:: What the task requires ::
Pictures are to be left out; otherwise, copy exactly the lines from the line containing "text: Stringent ->" through the end of the data.

:: Collected data ::
[Start of Attachment]

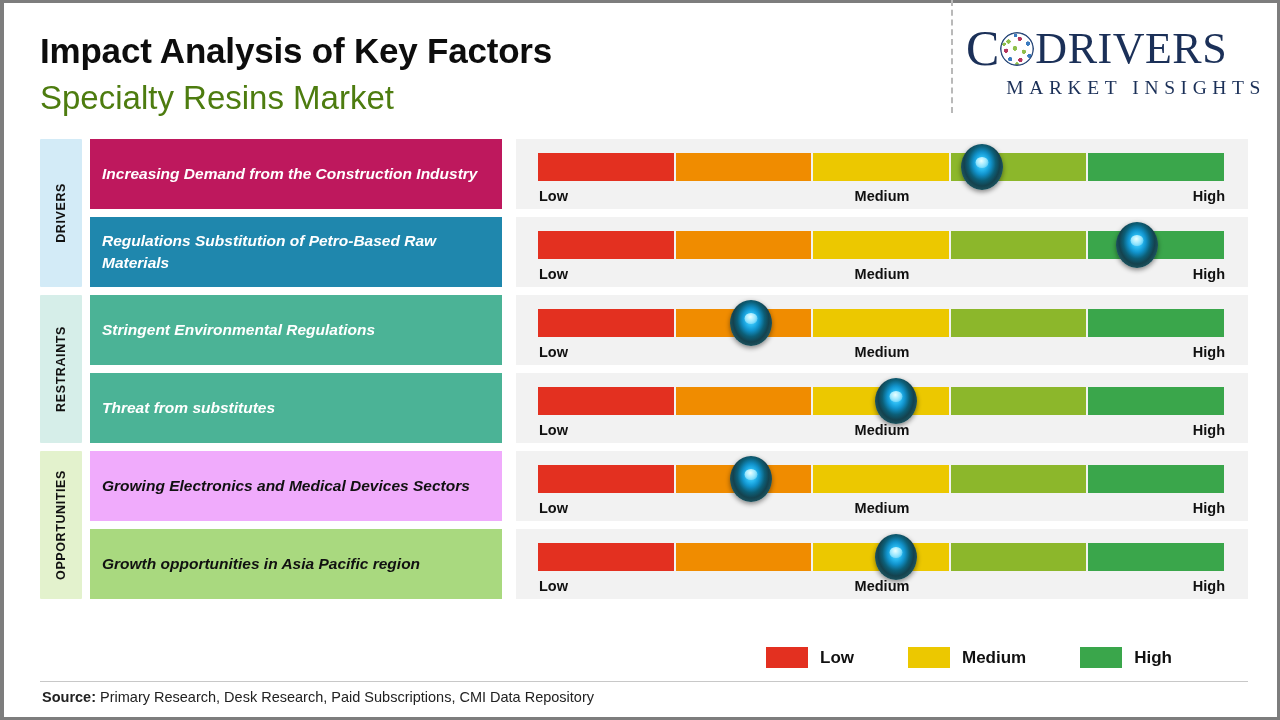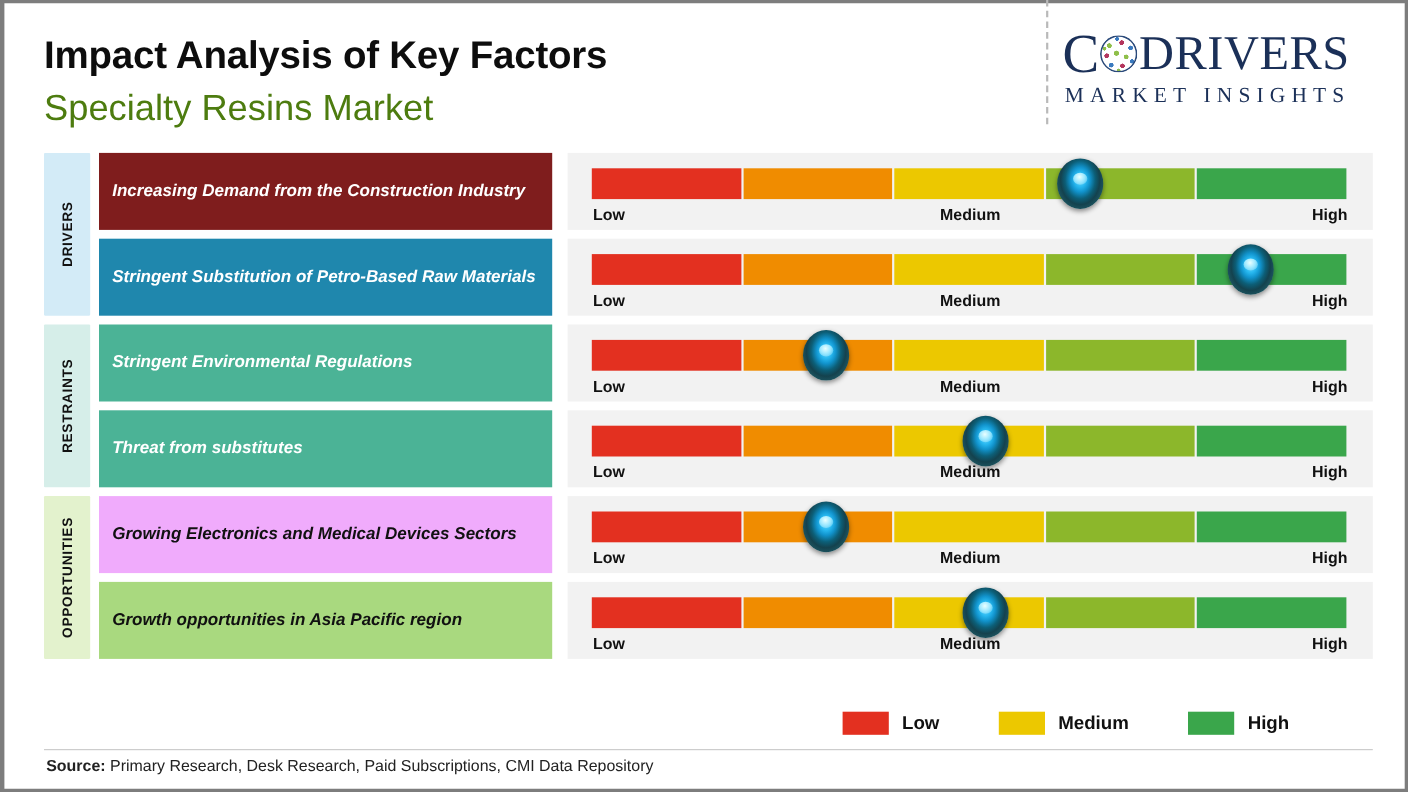"MARKET INSIGHTS" #logo-tag { text-align: none -> right }
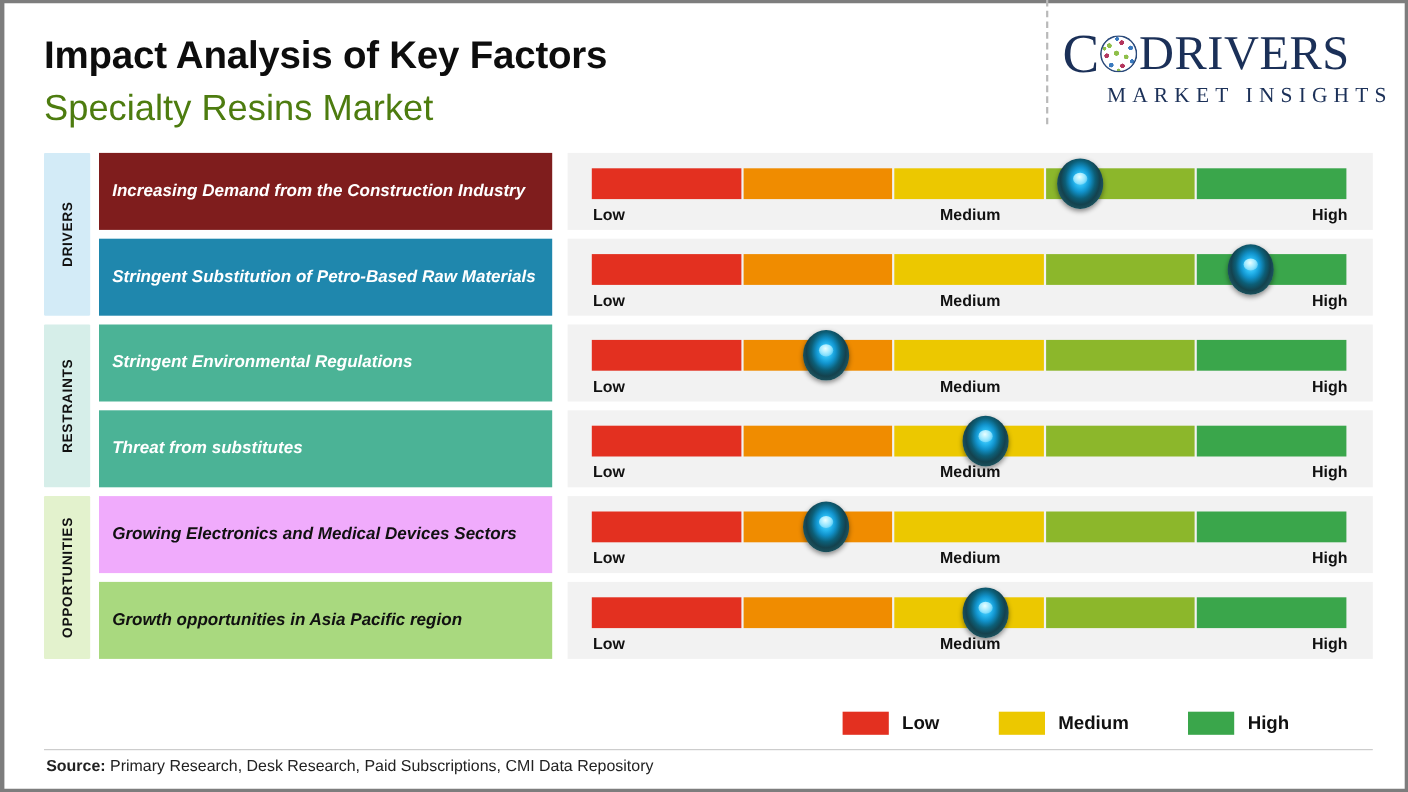"Increasing Demand from the Construction" div.factor { background: #7f1d1d -> #be185d }
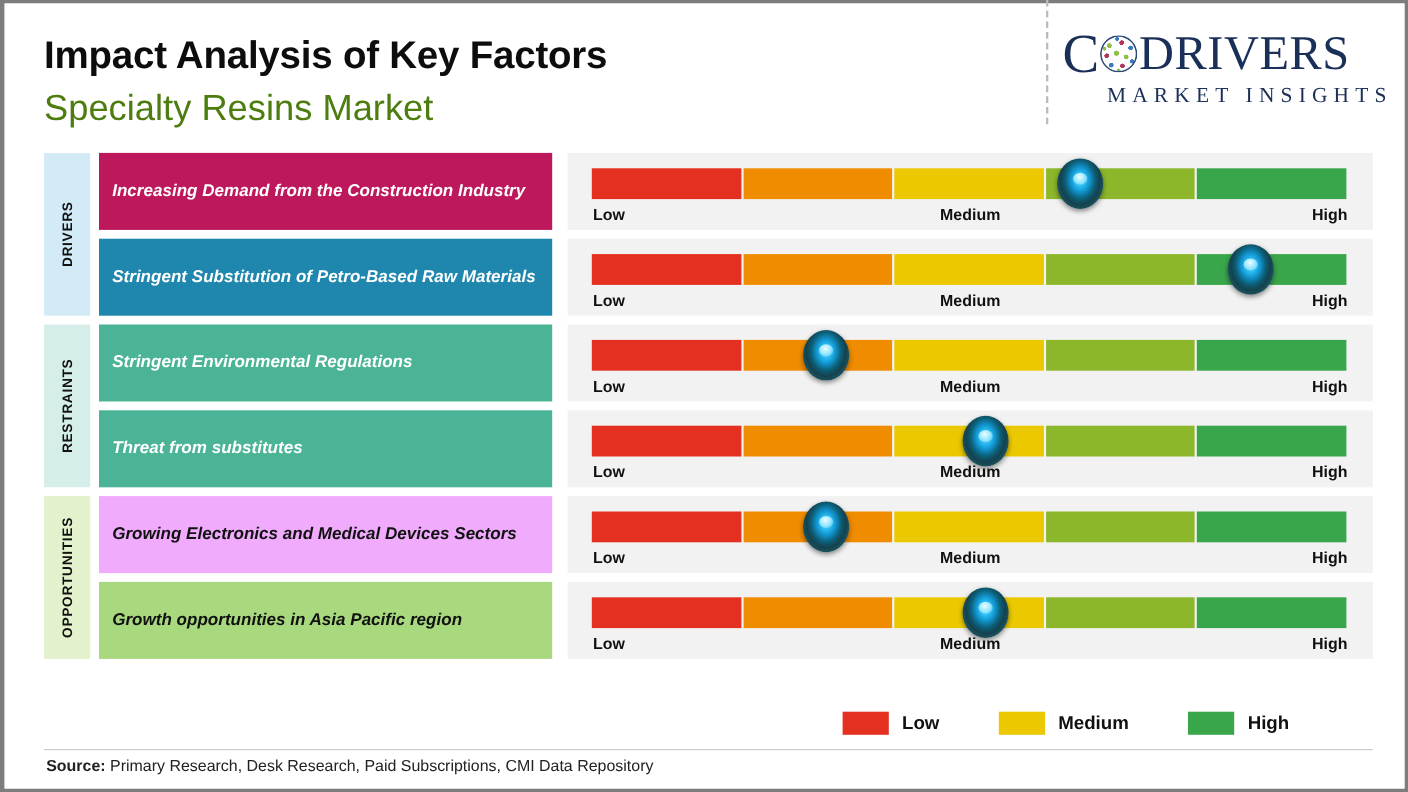"Stringent Substitution of Petro-Based" div.factor { text: Stringent -> Regulations }
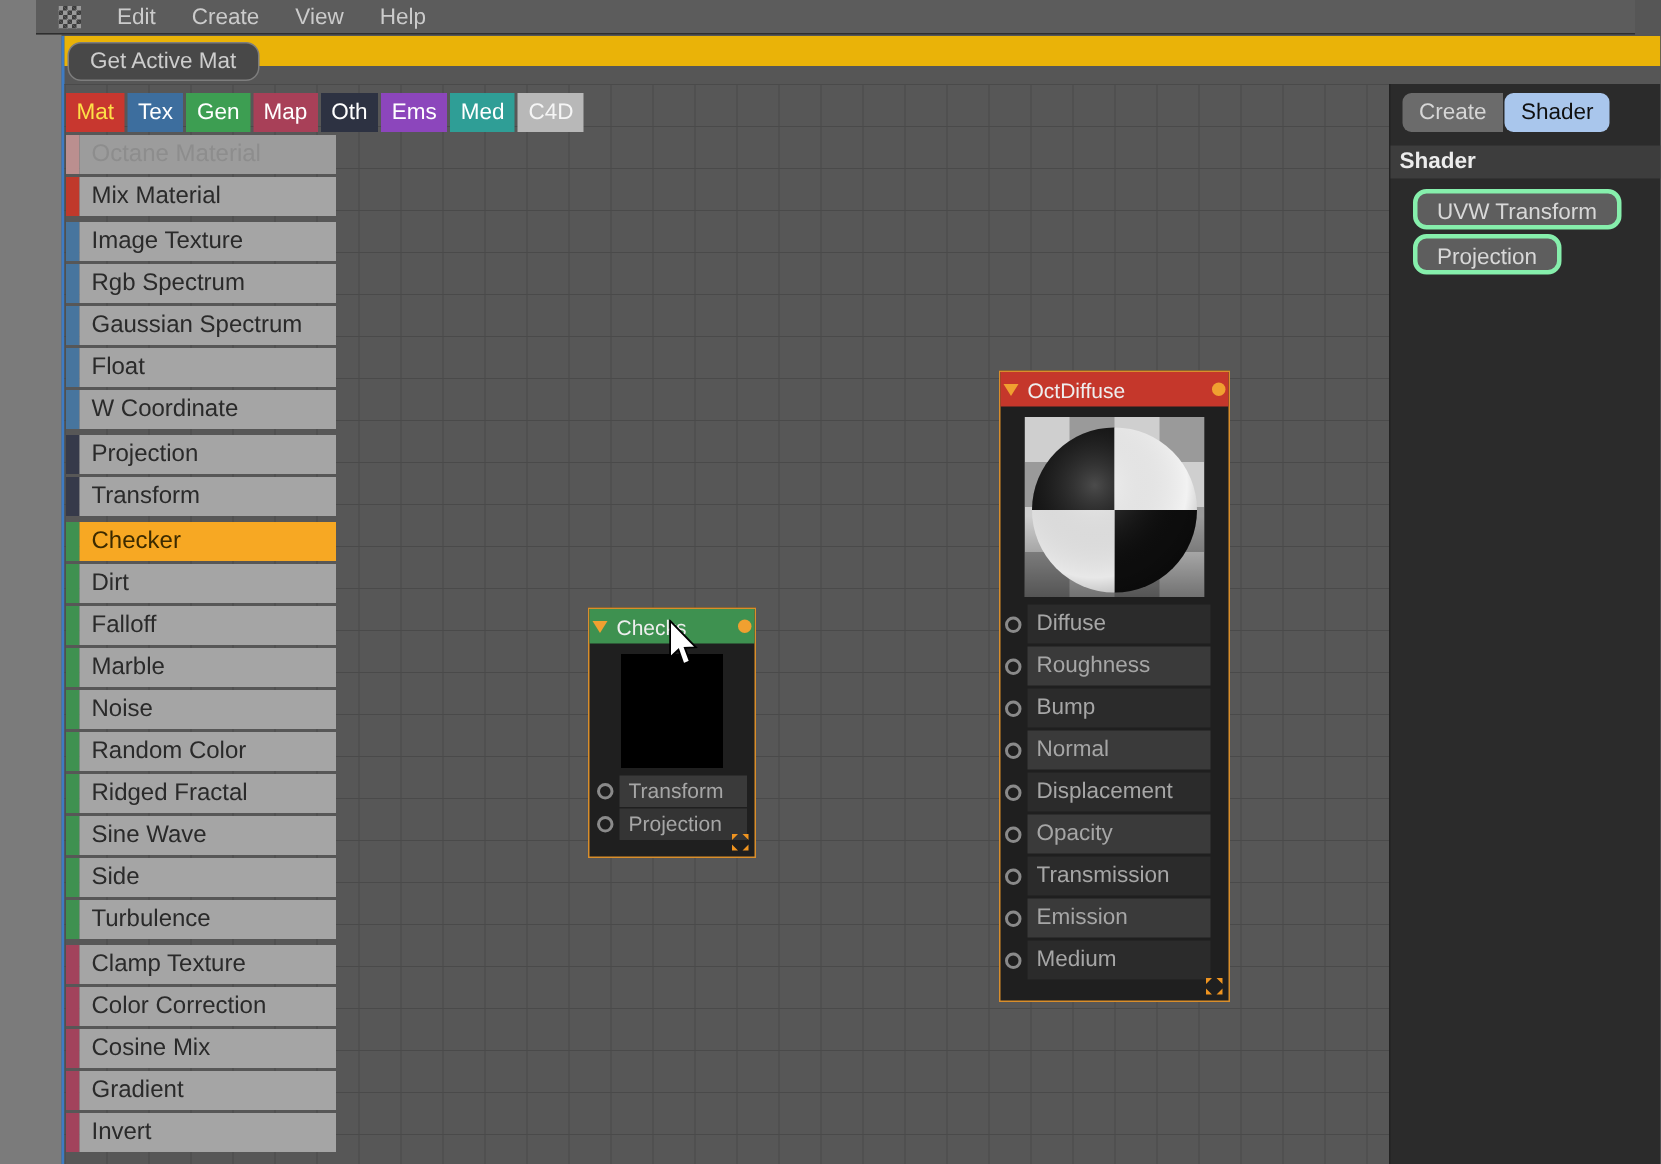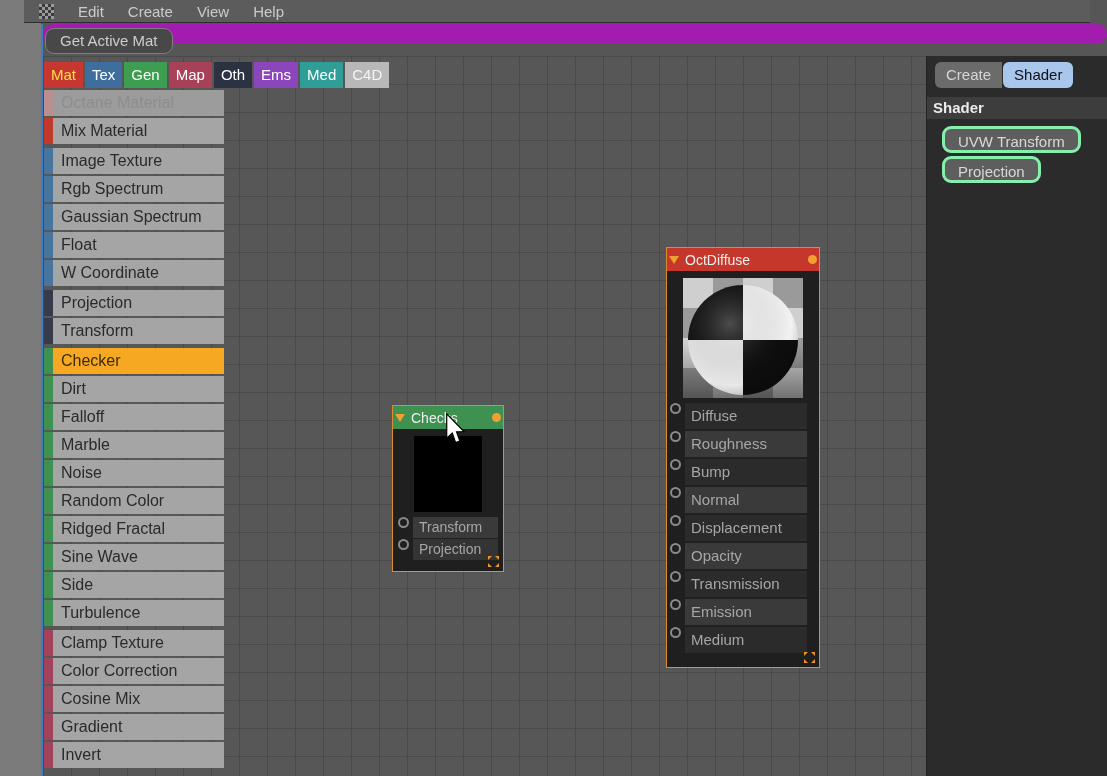"Get Active Mat" .toolbar { background: #a21caf -> #eab308; border-radius: 11px -> none }
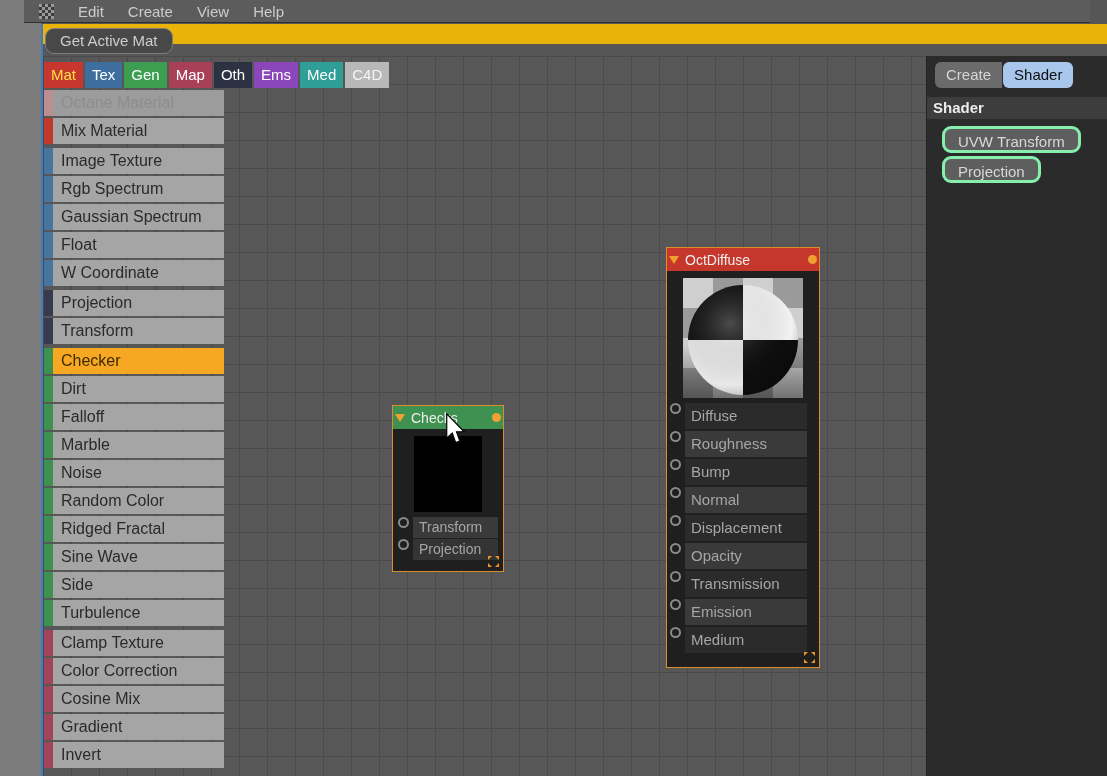"Diffuse" .port-row { align-items: flex-start -> center }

[End of Attachment]

:: Expected answer ::
"Stringent Substitution of Petro-Based" div.factor { text: Stringent -> Regulations }
"Get Active Mat" .toolbar { background: #a21caf -> #eab308; border-radius: 11px -> none }
"Diffuse" .port-row { align-items: flex-start -> center }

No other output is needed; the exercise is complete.